Many thanks for the response. I agree that they should include support in 10.9.1 since PKCE is now the industry standard. I am using a version of ArcGIS that supports PKCE and I am still seeing that error, that I hope you might be able to shed some light on. Below is my client setup with sensitive info redacted. Also, when configuring the Login on ArcGIS, it asks for a "Provider Issuer ID" is this just the domain of the identity provider? For example I just have "https://localhost:44360". Again, thanks for your collaboration.

{ ClientId = "arcgis-client", ClientName = "API Client", AllowedGrantTypes = GrantTypes.Code, RequirePkce = true, RequireClientSecret = false, // obsolete with PKCE AllowOfflineAccess = true, AlwaysIncludeUserClaimsInIdToken = false, RedirectUris = new string[] { "REDACTED" }, PostLogoutRedirectUris = new string[] { "REDACTED" }, ClientSecrets = new Secret[] { new Secret("REDACTED".Sha256()) }, // Not used, but ArcGIS asks for it AllowedScopes = new string[] { IdentityServerConstants.StandardScopes.OpenId, IdentityServerConstants.StandardScopes.Profile, IdentityServerConstants.StandardScopes.Email } }

Re: Configure OpenID Connect logins

HaraldLund — Tue, 12 Apr 2022 18:37:04 GMT

As issuer I also have used the same as you. Have you tried to set this to true?

AlwaysIncludeUserClaimsInIdToken = true

If you're using a version supporting PKCE, isn't that ArcGIS Online?

I see you also use a local host for testing. Just wondering if there is an issue if your server isn't reachable for the ArcGIS installation, but the communication should be with in the browser session, if I have understood this correctly.

Re: Configure OpenID Connect logins

JoshuaAbbott — Wed, 13 Apr 2022 16:07:46 GMT

Yes, I'm using ArcGIS Online with PKCE support. I have "Include Token in Header" enabled and I have tried

AlwaysIncludeUserClaimsInIdToken = true

still without success.
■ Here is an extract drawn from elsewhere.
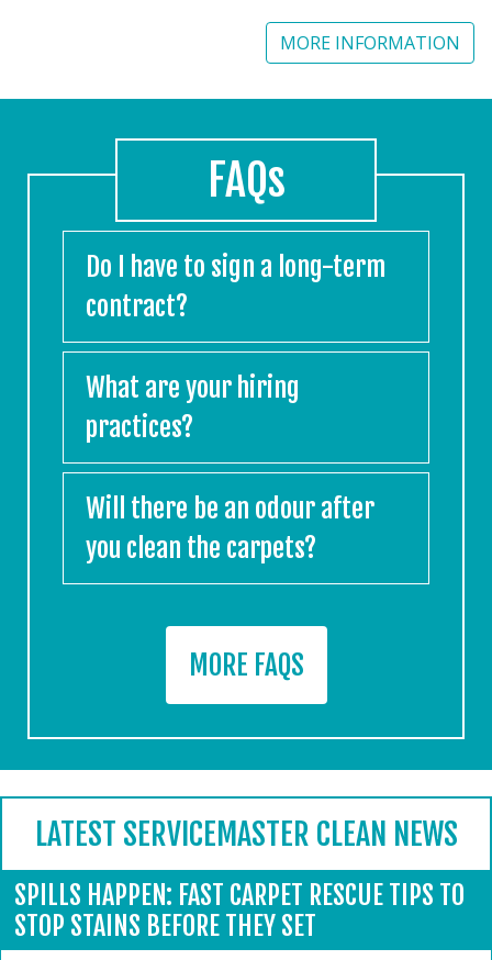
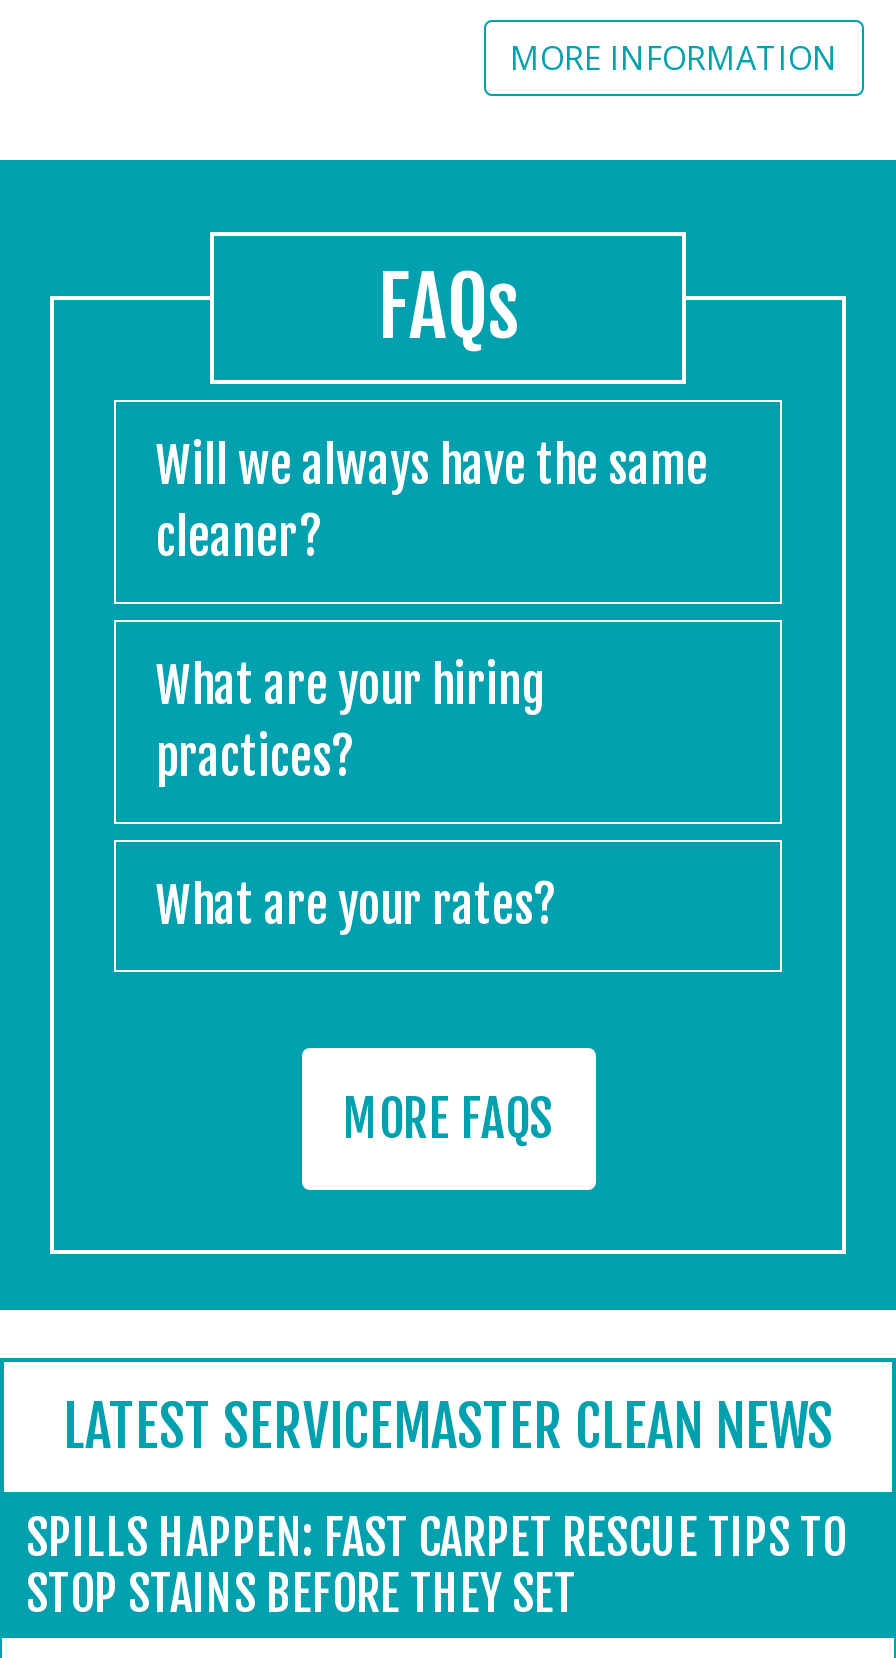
[86,250,385,323] Do I have to sign a long-term | contract? -> [156,436,708,568] Will we always have the same | cleaner?
[86,492,374,565] Will there be an odour after | you clean the carpets? -> [156,876,554,936] What are your rates?

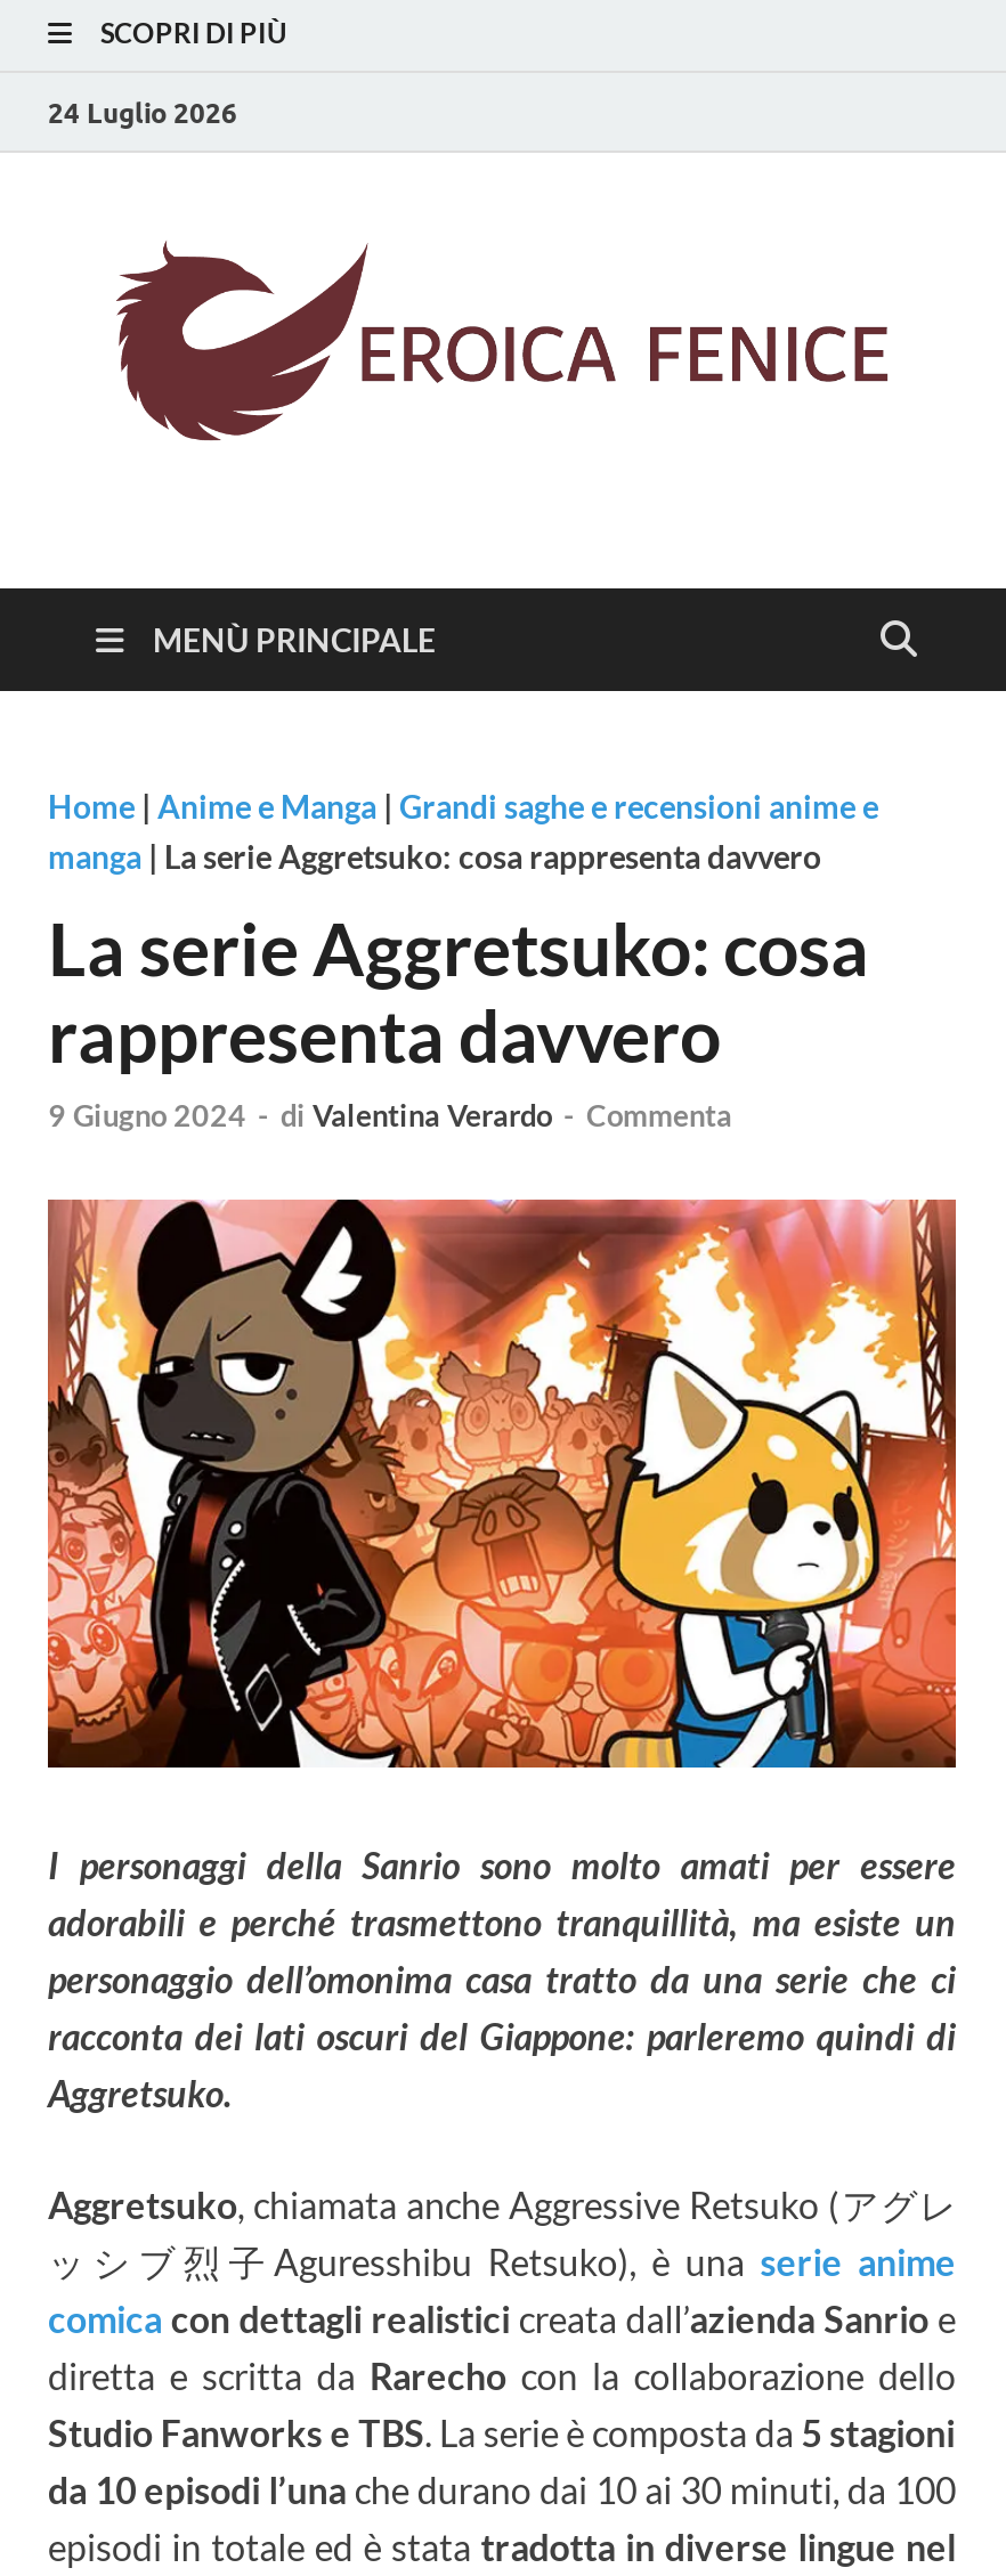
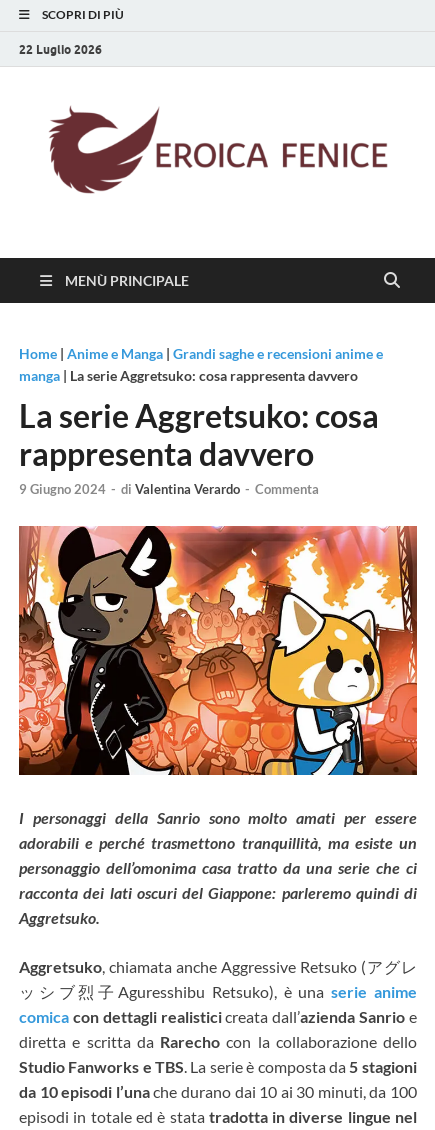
[48,95,237,129] 24 Luglio 2026 -> [19,42,102,56] 22 Luglio 2026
I do not think the issue is the communication to localhost, since it does redirect to the sign in page of my Identity Provider, the user is authenticated and then returned to ArcGIS with the access token. It is then that ArcGIS shows that error about "no user profile parameter".

Update: @HaraldLund I did have to have it running at a publicly accessible URL, so after hosting it on IIS everything worked out fine.

Re: Configure OpenID Connect logins

HaraldLund — Tue, 19 Apr 2022 11:49:33 GMT

Great you managed to solve it, that was my next step for my testing as well. Was also looking into Keycloak but ended up with same error. I will go back to testing with a accessible URL with IdentityServer, even though using KeyCloak may reduce the development time.